That is not true of a government for two reasons. First, government spending is national income. Cutting it does then only increase the chance of balancing the books if the spending adds less to income than it incurs in costs (meaning in economists’ terms that the ‘multiplier’ is less than one). This is what the Office for Budget Responsibility has always assumed, except for investment. They are however wrong; when there is underemployment there is now a mass of evidence, from the IMF and others, that the multiplier is well over one. In other words, spending more than pays for itself and cuts impose more harm than the initial sum supposedly saved reduces spending by.
He’s looking at this as if the multiplier is the relationship between spending and tax revenue. So, more spending in a slump means more revenue, the revenue pays for the spending.
But that’s not what the multiplier is. It’s that GDP rise by more than the spending, not that tax revenue does. No, he can’t say that eventually everything becomes tax either. Because we’re already including all those iterations of respending in calculating our GDP multiplier. Given that governments tend to get 40% of GDP in tax revenue therefore the tax multiplier is about 40% of whatever he’s assuming the GDP one is. Almost certainly less than unity that is.
Nope, he’s not got Baumol either.
This we knew though. Let me now add in something many are less familiar with. This is Baumol’s law. What William Baumol suggested in the 1960s was that salaries in jobs that have not experienced growth in productivity increase in response to rising salaries in jobs where there has been productivity growth. So, for example, automation in manufacturing might increase productivity, and wages rise with it, but the salaries of string quartet players also rise as a result and there is no productivity gain to be had from playing a string quartet movement written to be played in six minutes in four minutes: in fact, you ruin it if you do. The example is of course contrived: the reality is that string quartet players have increased productivity through better transport, distribution methods and recording techniques. But the fact remains that their core product can’t be compressed in time scale.
Nor, once admin gains are won, can policing, education, nursing, social care, social work, the justice system and many other services be compressed and still function. In fact, because they require face to face contact you ruin them if you do that.
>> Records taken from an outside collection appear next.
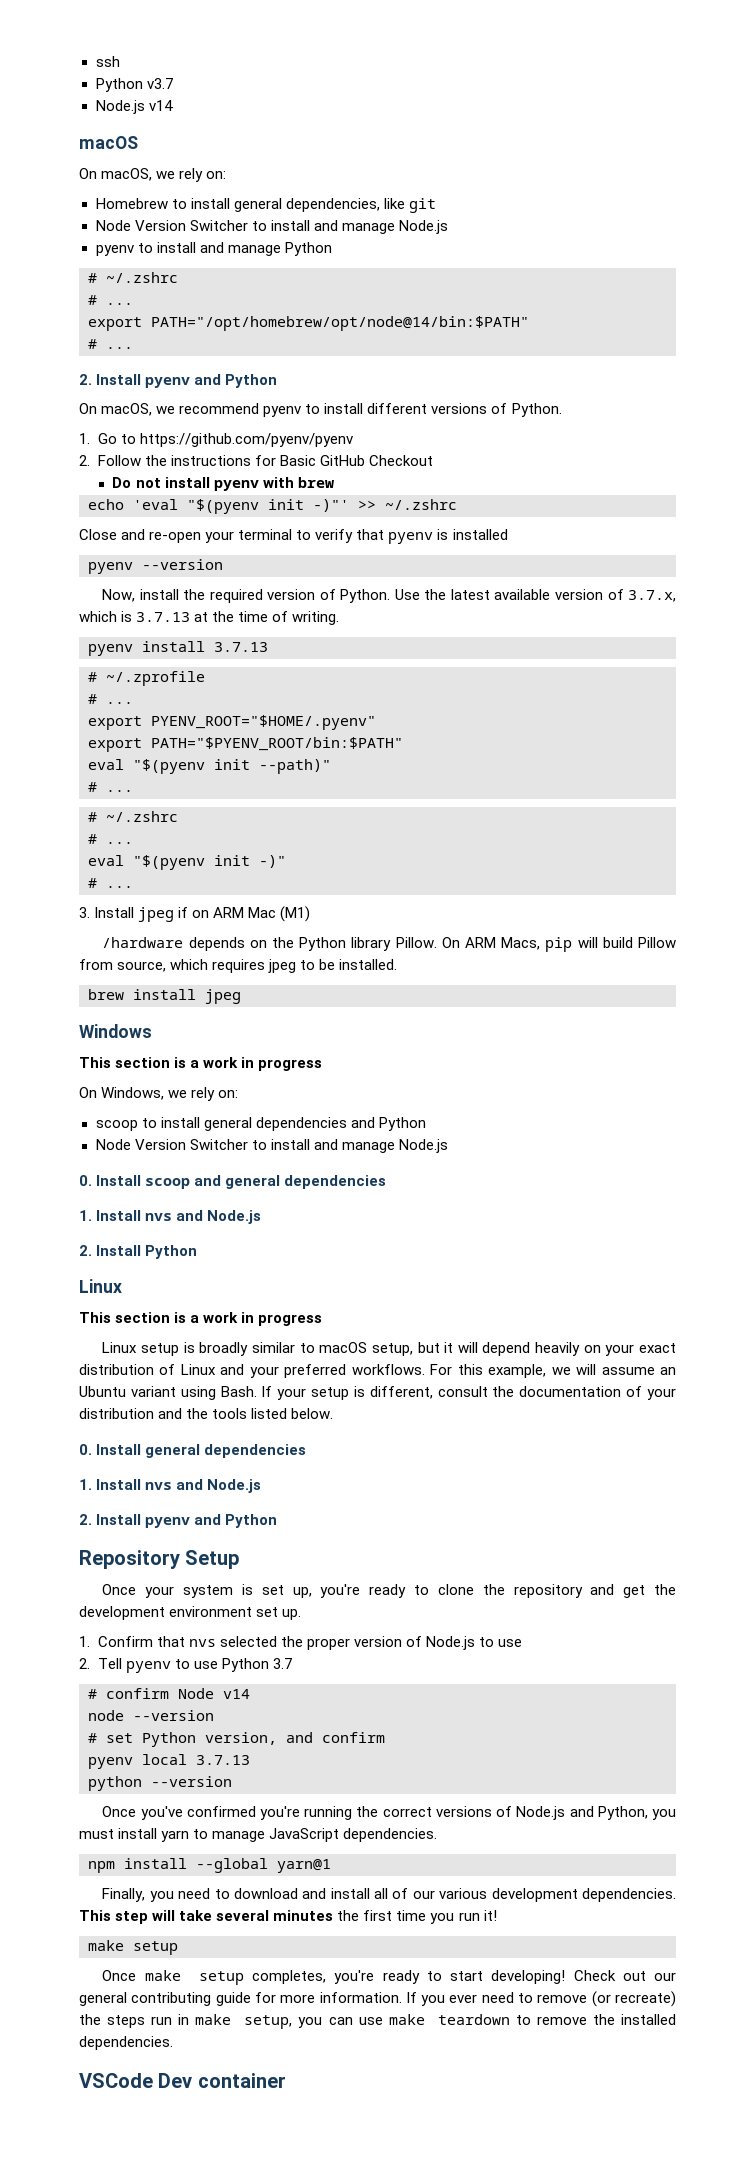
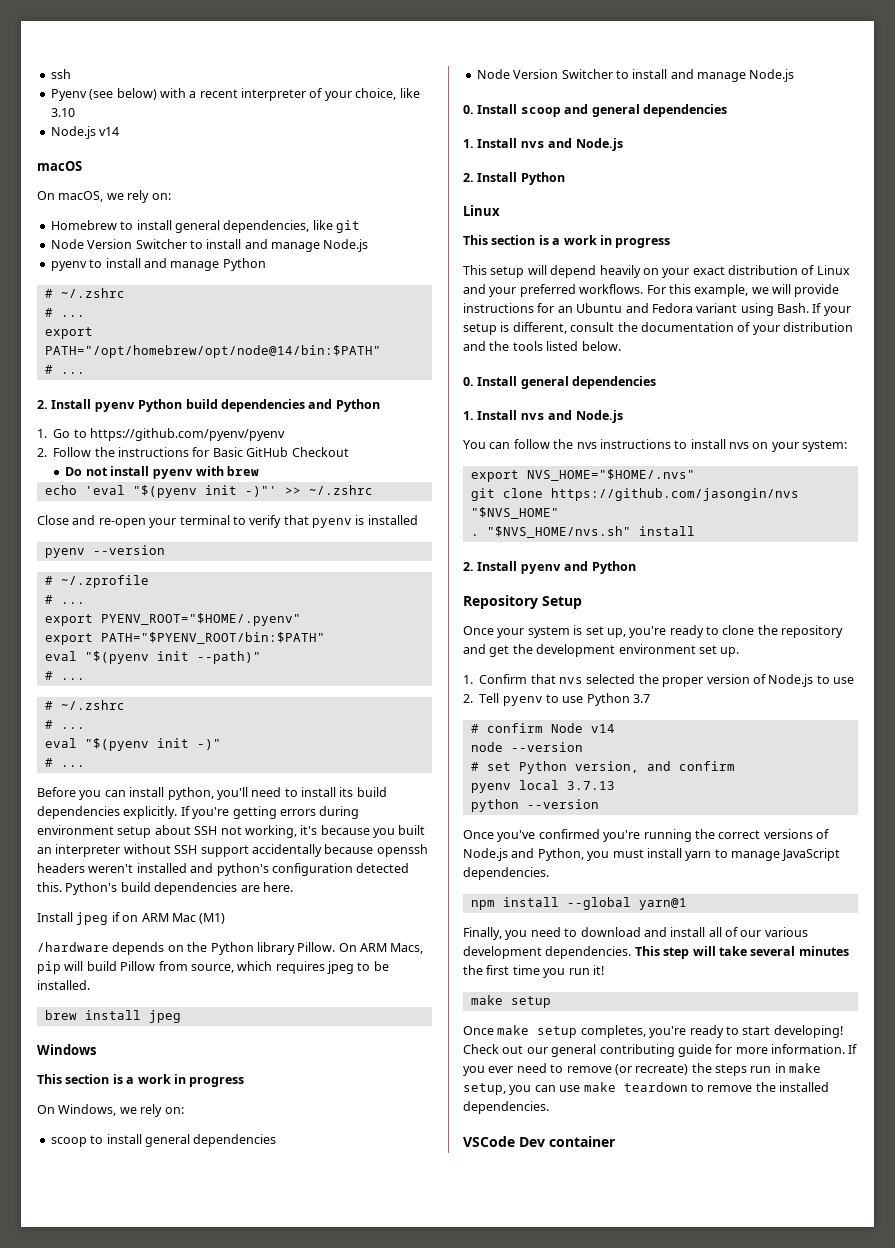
- Python v3.7
+ Pyenv (see below) with a recent interpreter of your choice, like 3.10
  export PATH="/opt/homebrew/opt/node@14/bin:$PATH"
  # ...
- 2. Install pyenv and Python
- On macOS, we recommend pyenv to install different versions of Python.
+ 2. Install pyenv Python build dependencies and Python
- Now, install the required version of Python. Use the latest available version of 3.7.x, which is 3.7.13 at the time of writing.
- pyenv install 3.7.13
- 3. Install jpeg if on ARM Mac (M1)
+ Before you can install python, you'll need to install its build dependencies explicitly. If you're getting errors during environment setup about SSH not working, it's because you built an interpreter without SSH support accidentally because openssh headers weren't installed and python's configuration detected this. Python's build dependencies are here.
+ Install jpeg if on ARM Mac (M1)
- scoop to install general dependencies and Python
+ scoop to install general dependencies
- Linux setup is broadly similar to macOS setup, but it will depend heavily on your exact distribution of Linux and your preferred workflows.
+ This setup will depend heavily on your exact distribution of Linux and your preferred workflows.
- For this example, we will assume an Ubuntu variant using Bash.
+ For this example, we will provide instructions for an Ubuntu and Fedora variant using Bash.
+ You can follow the nvs instructions to install nvs on your system:
+ export NVS_HOME="$HOME/.nvs"
+ git clone https://github.com/jasongin/nvs "$NVS_HOME"
+ . "$NVS_HOME/nvs.sh" install

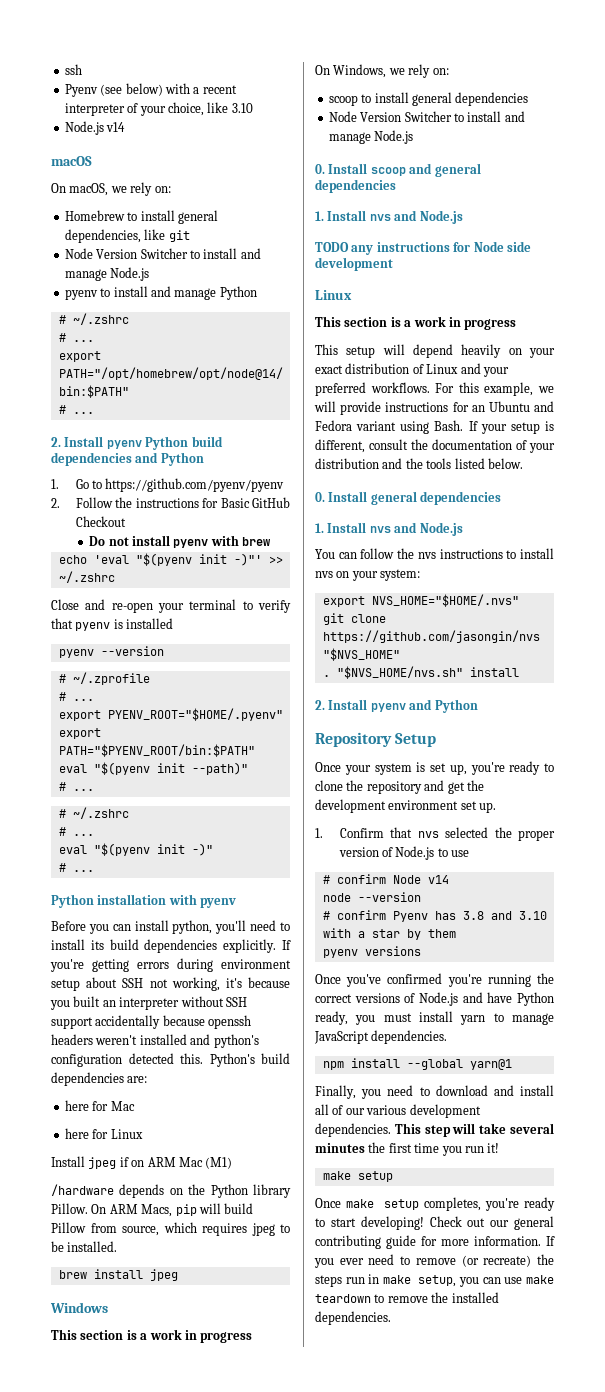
+ Python installation with pyenv
- Python's build dependencies are here.
+ Python's build dependencies are:
+ here for Mac
+ here for Linux
- 2. Install Python
+ TODO any instructions for Node side development
- 2. Tell pyenv to use Python 3.7
- # set Python version, and confirm
- pyenv local 3.7.13
- python --version
+ # confirm Pyenv has 3.8 and 3.10 with a star by them
+ pyenv versions
- Once you've confirmed you're running the correct versions of Node.js and Python, you must install yarn to manage JavaScript dependencies.
+ Once you've confirmed you're running the correct versions of Node.js and have Python ready, you must install yarn to manage JavaScript dependencies.
- VSCode Dev container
But the government, dedicated to an austerity programme that demands increasing productivity, demands that we do crush the time spent on these services, which undermines their value, and that the wages of those undertaking them be cut to break the relationship Baumol observed.
You can indeed compress nursing, as an example. Old treatments for headaches were a cold compress lathed upon the forehead by a nubile maiden. Now we have aspirin, we’ve automated nubile maidens. We have and do in fact automate parts of all of these and thereby increase the productivity of the resultant labour. Baumol isn’t about it being impossible to increase services productivity, it’s about it being more difficult to do so, no more.
BTW, he other leg of Baumol’s work is on innovation, the method by which we increase productivity. Markets. Definitely markets. So, the more difficult it is to increase productivity in nursing, police etc, the more they need to be subject to market incentives so as to increase productivity. But, of course, he’s never bothered to read around the subject to find that out, has he?
The model we’re using is one that says the state has a limit to the size it can be in proportion to the private sector. And it says the state can supply all the services we need despite this constraint, even if Baumol’s law applies. And that model is wrong. We cannot do that. What Baumol’s law actually implies is that as we get richer in terms of the productivity of some labour (which, because of robotics, is likely to continue to grow even as total employment falls) the price of public services will rise and that we must accept the growth in the size of the state sector that follows if we are to still enjoy those services we once thought of as basic.
No, that’s Wagner’s Law, long before Baumol too. And see above about how we increase productivity in services.
And of course, that means we will pay more tax too. But that tax will be paid out of the proceeds of the spending, because as I argued yesterday, spend comes first and tax comes second, and unless there is full employment at fair pay (which there clearly is not in the UK) the spend does not result in inflation.
How did “fair pay” sneak in there? There’s nothing even in his own misunderstandings of the model which implies that.